«Attiva assuma subito i tre precari licenziati»

14 Febbraio 2017

Sentenza del giudice riapre il caso degli ex esclusi dall’azienda

PESCARA. Colpo di scena nello scontro tra Attiva e gli ex precari mandati a casa dopo la scadenza del contratto a termine. Il giudice del Lavoro ha stabilito che tre ex lavoratori debbano essere assunti a tempo indeterminato dall’azienda municipalizzata. Si tratta degli ex precari Mirko Costantini, Silvano Farricelli e Simone Cipriani.

Le tre sentenze sono molto simili a quella, emessa peraltro dallo stesso giudice del lavoro Massimo De Cesare, che riguardava un altro ex precario, D’Addario. Anche in quel caso, il magistrato aveva ordinato l’assunzione del lavoratore mandato via alla scadenza del contratto, stabilendo anche un risarcimento pari a sei mensilità. Ora, per i tre ex precari, viene fissata l’assunzione a tempo indeterminato, ma il risarcimento è più basso, pari a due mensilità e mezzo. Tuttavia, la situazione di D’Addario, peraltro mai assunto dall’azienda, si è ribalta in appello, con i giudici che hanno annullato la sentenza di primo grado.

Adesso, però, il caso viene riaperto. «Nelle prossime settimane», spiega Carlo Alfani, l’avvocato che ha difeso i tre ex precari, «dovrebbero andare a sentenza le cause aperte da altri ex lavoratori.

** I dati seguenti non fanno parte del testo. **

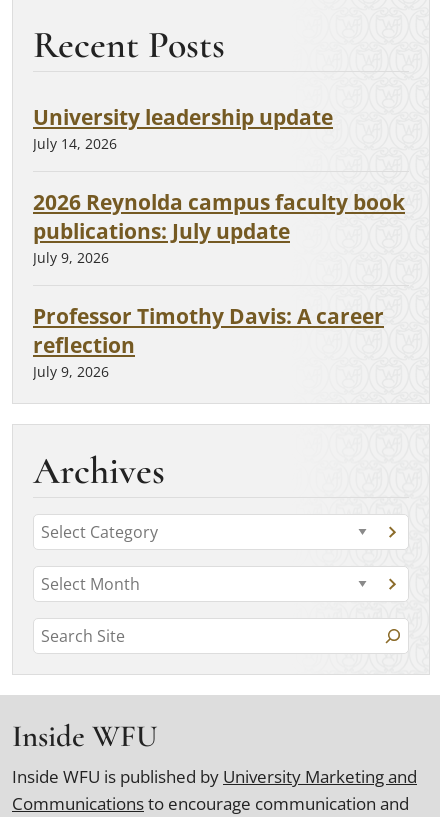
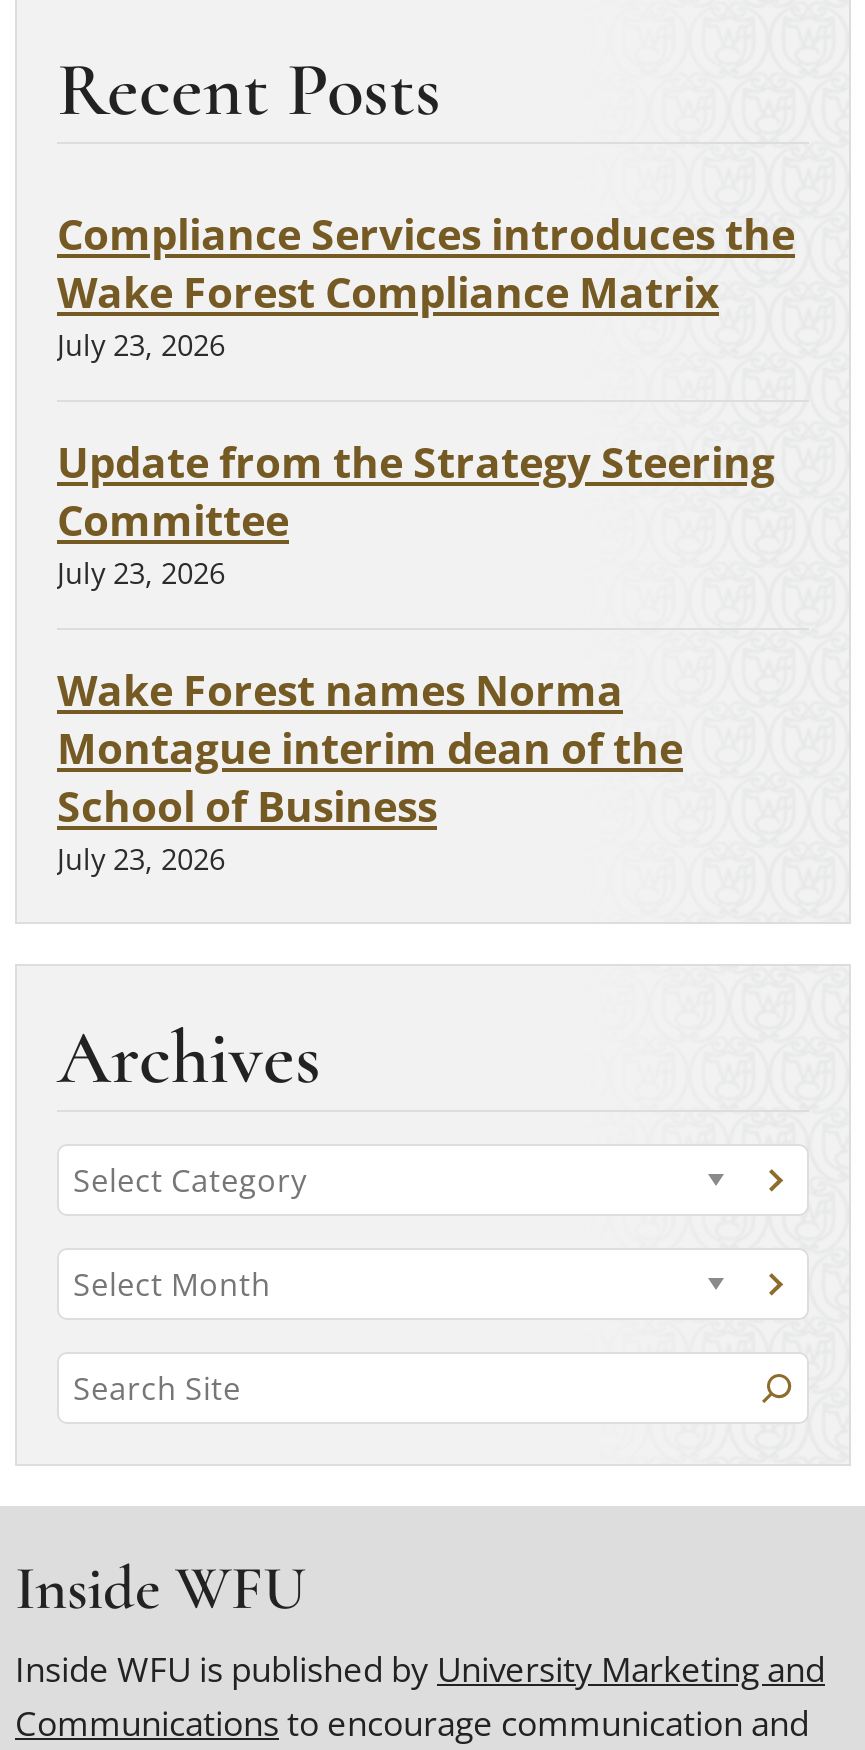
- University leadership update
- July 14, 2026
+ Compliance Services introduces the
+ Wake Forest Compliance Matrix
+ July 23, 2026

- 2026 Reynolda campus faculty book
- publications: July update
- July 9, 2026
+ Update from the Strategy Steering
+ Committee
+ July 23, 2026

- Professor Timothy Davis: A career
- reflection
- July 9, 2026
+ Wake Forest names Norma
+ Montague interim dean of the
+ School of Business
+ July 23, 2026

In tutto, sono 22 quelli sono ricorsi alle vie legali». Gli altri ex precari sono difesi dall’avvocato Fabio Di Paolo. «Queste sentenze rimettono la palla al centro», osserva, «si riapre la partita e ora attendiamo le altre sentenze previste per il 17 febbraio e l’8 marzo prossimi».

Ma c’è di più. «Queste sentenze sono immediatamente esecutive», aggiunge Alfani, «quindi, gli ex lavoratori devono essere subito assunti con la qualifica di operatori ecologici di livello 2B». Ma l’azienda ha già provveduto a coprire l’organico assumendo, alla fine dell’anno scorso, 42 lavoratori ammessi nelle graduatorie tramite concorsi pubblici. Cosa succederà ora?

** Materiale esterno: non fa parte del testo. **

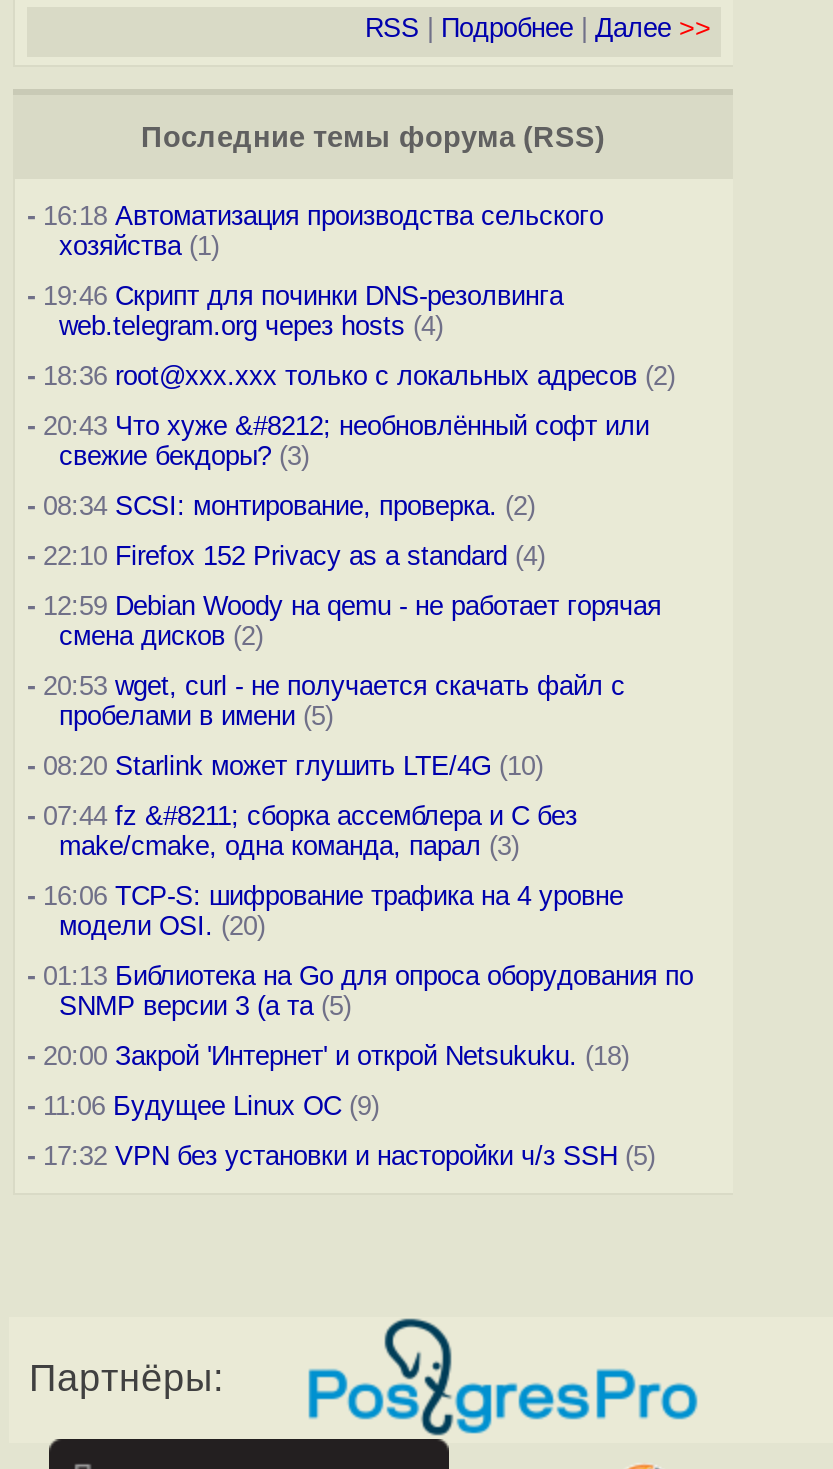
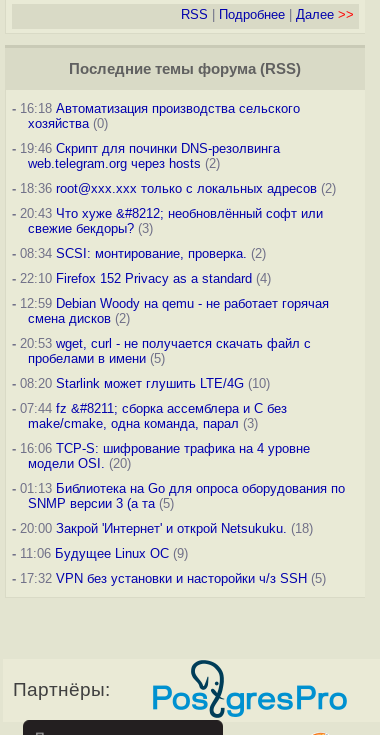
- хозяйства (1)
+ хозяйства (0)

- web.telegram.org через hosts (4)
+ web.telegram.org через hosts (2)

Il giudice del lavoro, del resto, è stato chiaro. «Il ricorso è fondato per le seguenti considerazione», è scritto nelle sentenze, «il ricorrente è stato inizialmente utilizzato dalla convenuta (l’azienda, ndr) con contratto di lavoro in regime di somministrazione con la seguente causale: “Punte di più intensa attività legate all’approssimarsi della stagione estiva cui non possa farsi fronte con ricorso ai normali assetti produttivi aziendali”. Il ricorrente è stato poi utilizzato con proroghe successive anche senza indicazione di causale». Mirko Costantini, ad esempio, era stato inserito nell’organico il 3 giugno del 2010 e le proroghe sono andate avanti sino al 22 settembre del 2015. «Gli articoli 20, comma 4 e 21 del decreto legislativo, numero 276, del 2003, nel testo vigente all’epoca dei fatti di causa», fa presente il giudice De Cesare, «consentivano l’apposizione di un termine alla durata del contratto di somministrazione di lavoro, a fronte di ragioni di carattere tecnico, produttivo, organizzativo o sostitutivo e prevedevano che l’apposizione fosse nulla se non risultasse, direttamente o indirettamente, da atto scritto nel quale fossero specificati i casi e le ragioni di carattere tecnico, produttivo, organizzativo o sostitutivo stesse». «I testi escussi», si legge ancora, «hanno confermato che le punte di attività estive, autunnali, invernali e primaverili sono periodicamente ricorrenti ogni anno e sono considerate nei budget annuali di spesa con previsioni di impiego di personale aggiuntivo. Sicché si tratta effettivamente di esigenze programmate dall’azienda».(a.ben.)